**Exercise inputs**
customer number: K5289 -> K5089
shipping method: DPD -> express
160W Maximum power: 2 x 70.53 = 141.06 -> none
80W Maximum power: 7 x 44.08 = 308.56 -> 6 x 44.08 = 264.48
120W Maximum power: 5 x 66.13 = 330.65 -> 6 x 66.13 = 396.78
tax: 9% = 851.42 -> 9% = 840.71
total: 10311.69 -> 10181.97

* * *

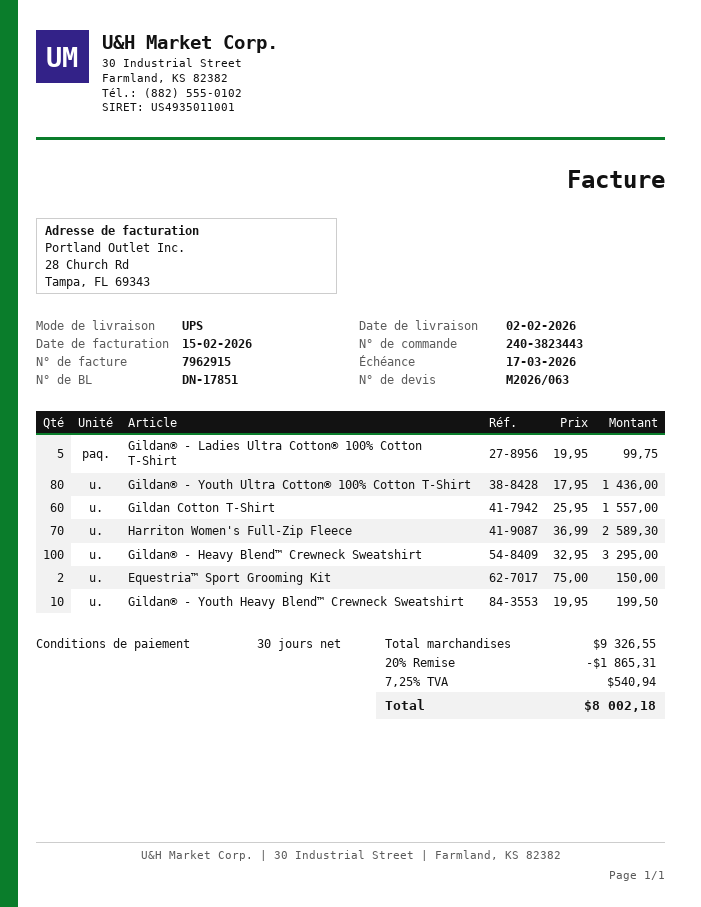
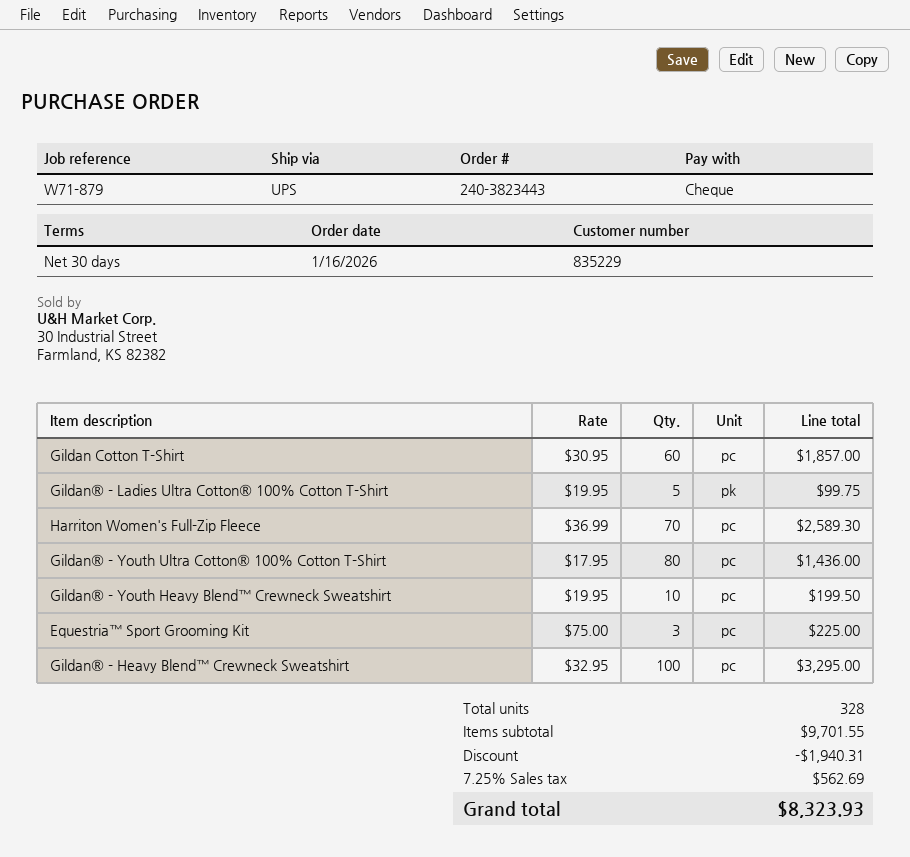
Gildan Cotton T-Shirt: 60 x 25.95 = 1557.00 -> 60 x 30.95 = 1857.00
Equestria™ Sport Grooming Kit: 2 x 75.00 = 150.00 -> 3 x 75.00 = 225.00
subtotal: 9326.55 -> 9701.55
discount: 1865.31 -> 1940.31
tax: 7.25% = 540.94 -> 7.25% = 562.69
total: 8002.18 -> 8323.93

==

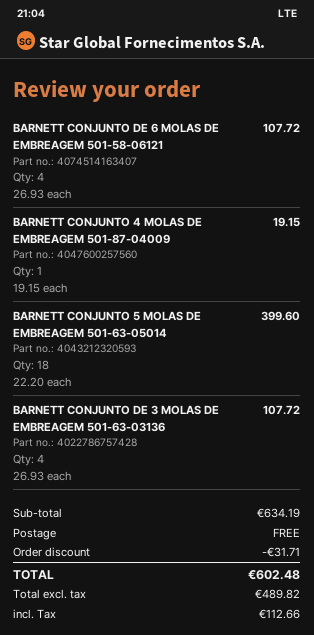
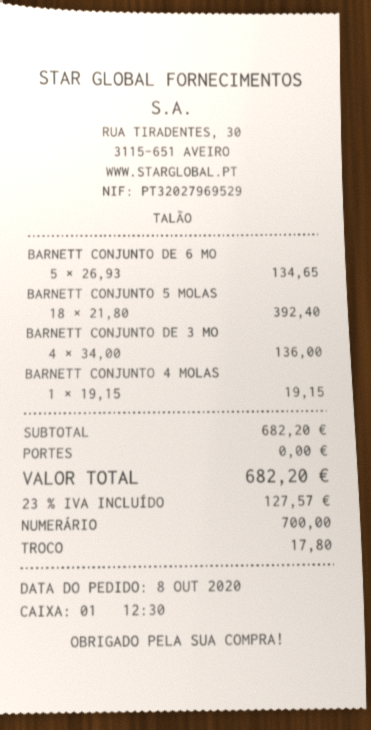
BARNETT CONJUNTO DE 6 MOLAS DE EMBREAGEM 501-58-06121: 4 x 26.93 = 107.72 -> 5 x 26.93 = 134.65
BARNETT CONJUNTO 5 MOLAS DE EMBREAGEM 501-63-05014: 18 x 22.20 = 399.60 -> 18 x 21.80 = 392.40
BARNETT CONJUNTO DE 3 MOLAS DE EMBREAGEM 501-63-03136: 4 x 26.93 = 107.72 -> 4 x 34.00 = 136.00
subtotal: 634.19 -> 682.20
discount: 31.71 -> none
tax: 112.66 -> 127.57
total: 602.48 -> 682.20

**Exercise**
An exact copy of the lines above, from the one containing "80W Maximum power: 7" through the one containing "total: 10311.69 -> 10181.97", is the whole of the answer.

**Task answer**
80W Maximum power: 7 x 44.08 = 308.56 -> 6 x 44.08 = 264.48
120W Maximum power: 5 x 66.13 = 330.65 -> 6 x 66.13 = 396.78
tax: 9% = 851.42 -> 9% = 840.71
total: 10311.69 -> 10181.97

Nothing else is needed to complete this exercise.